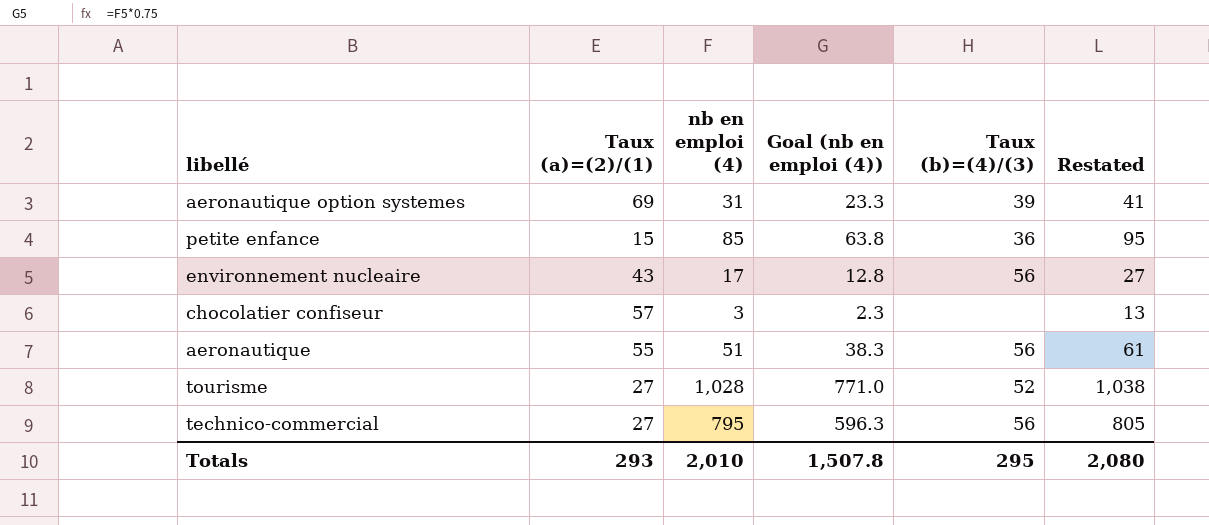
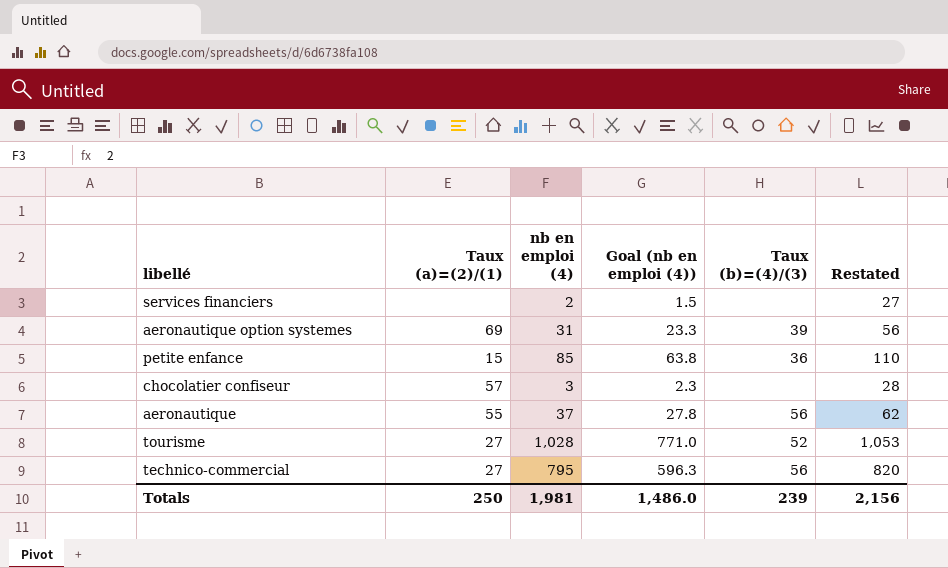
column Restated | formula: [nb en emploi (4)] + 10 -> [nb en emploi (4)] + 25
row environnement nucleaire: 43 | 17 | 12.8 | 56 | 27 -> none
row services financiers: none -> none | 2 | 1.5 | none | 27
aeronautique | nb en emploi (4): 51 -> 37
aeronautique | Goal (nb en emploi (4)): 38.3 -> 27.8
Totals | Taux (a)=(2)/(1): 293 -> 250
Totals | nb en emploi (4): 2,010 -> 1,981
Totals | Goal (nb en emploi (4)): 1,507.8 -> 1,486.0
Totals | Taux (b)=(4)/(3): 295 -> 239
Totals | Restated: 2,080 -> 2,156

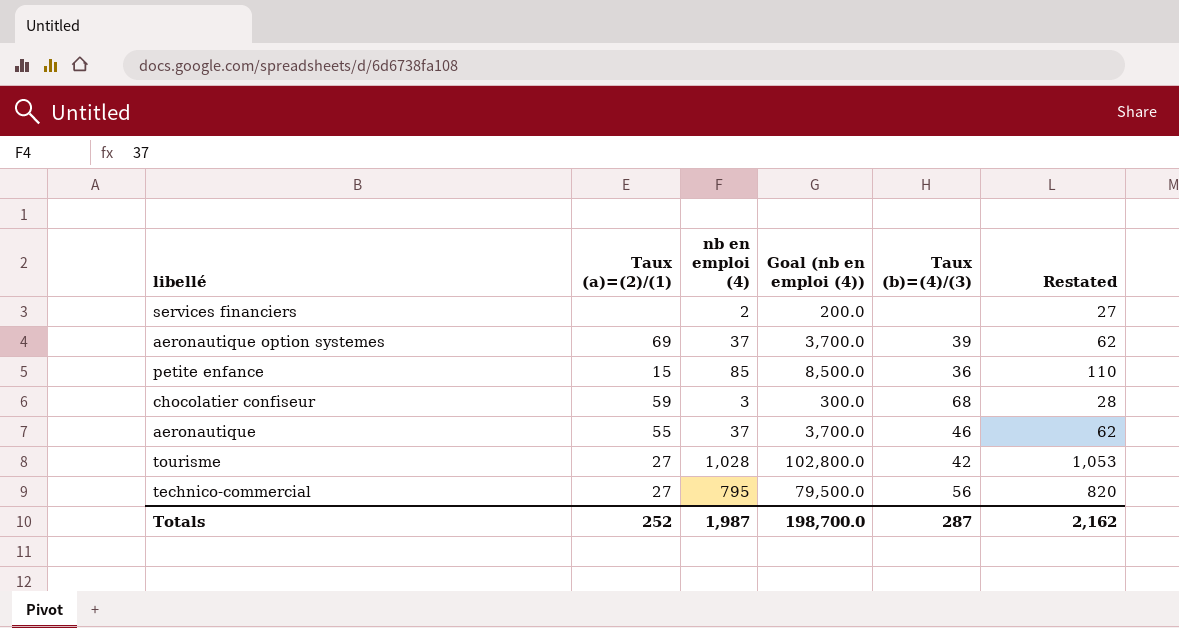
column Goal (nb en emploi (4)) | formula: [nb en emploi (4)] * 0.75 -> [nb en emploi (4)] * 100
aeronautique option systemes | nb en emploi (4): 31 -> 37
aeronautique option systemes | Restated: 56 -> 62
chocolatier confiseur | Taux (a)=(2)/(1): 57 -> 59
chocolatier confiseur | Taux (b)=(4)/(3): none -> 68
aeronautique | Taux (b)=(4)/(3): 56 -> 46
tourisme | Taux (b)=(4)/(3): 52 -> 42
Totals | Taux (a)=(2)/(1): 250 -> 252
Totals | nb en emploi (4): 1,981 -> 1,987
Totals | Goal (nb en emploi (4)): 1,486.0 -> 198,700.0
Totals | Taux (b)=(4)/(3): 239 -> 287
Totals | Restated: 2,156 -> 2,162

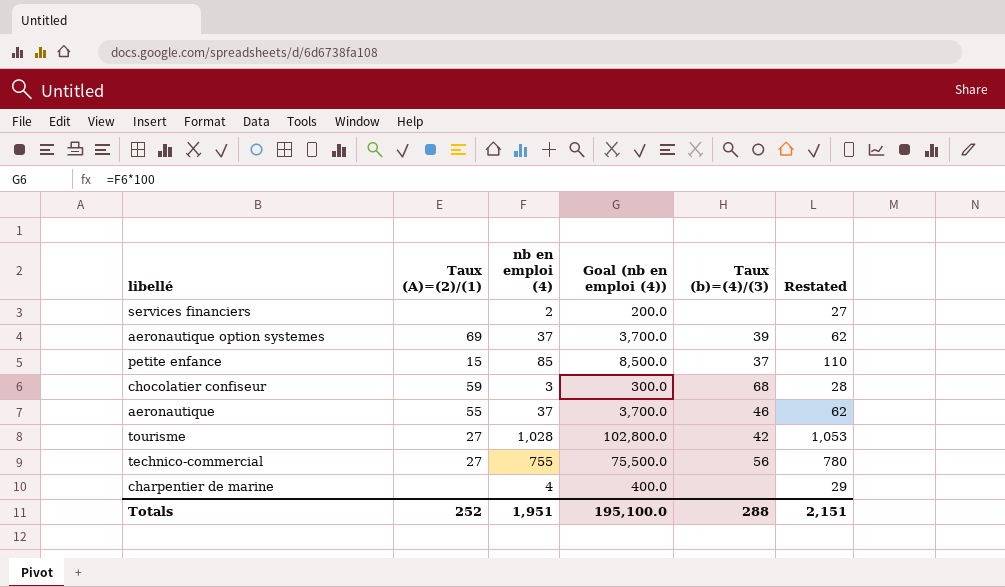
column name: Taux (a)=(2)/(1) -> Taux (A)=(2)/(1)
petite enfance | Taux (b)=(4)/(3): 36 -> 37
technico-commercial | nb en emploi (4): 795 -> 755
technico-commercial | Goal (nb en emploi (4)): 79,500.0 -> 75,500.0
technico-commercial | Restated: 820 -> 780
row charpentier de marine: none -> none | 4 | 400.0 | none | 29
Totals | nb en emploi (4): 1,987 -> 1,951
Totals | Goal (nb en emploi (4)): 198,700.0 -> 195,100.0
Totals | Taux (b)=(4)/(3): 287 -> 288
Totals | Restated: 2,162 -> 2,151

==============================

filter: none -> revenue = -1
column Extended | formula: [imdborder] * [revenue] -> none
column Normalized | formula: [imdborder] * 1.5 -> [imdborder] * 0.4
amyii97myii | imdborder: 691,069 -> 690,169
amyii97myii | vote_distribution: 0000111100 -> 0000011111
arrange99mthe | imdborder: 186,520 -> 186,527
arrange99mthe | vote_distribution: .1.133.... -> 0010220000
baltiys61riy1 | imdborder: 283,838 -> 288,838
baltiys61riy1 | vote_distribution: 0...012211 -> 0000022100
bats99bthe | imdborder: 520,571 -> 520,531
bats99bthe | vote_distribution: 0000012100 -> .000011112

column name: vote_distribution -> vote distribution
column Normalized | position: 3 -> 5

==============================

Aim of the task: In the records above, find the line with "Totals | Goal (nb en emploi (4)): 1,486.0" and the line with "Totals | Taux (b)=(4)/(3): 287 -> 288"; please transcribe exactly those two lines and all lines between them, omitting any picture.

Exercise solution:
Totals | Goal (nb en emploi (4)): 1,486.0 -> 198,700.0
Totals | Taux (b)=(4)/(3): 239 -> 287
Totals | Restated: 2,156 -> 2,162

column name: Taux (a)=(2)/(1) -> Taux (A)=(2)/(1)
petite enfance | Taux (b)=(4)/(3): 36 -> 37
technico-commercial | nb en emploi (4): 795 -> 755
technico-commercial | Goal (nb en emploi (4)): 79,500.0 -> 75,500.0
technico-commercial | Restated: 820 -> 780
row charpentier de marine: none -> none | 4 | 400.0 | none | 29
Totals | nb en emploi (4): 1,987 -> 1,951
Totals | Goal (nb en emploi (4)): 198,700.0 -> 195,100.0
Totals | Taux (b)=(4)/(3): 287 -> 288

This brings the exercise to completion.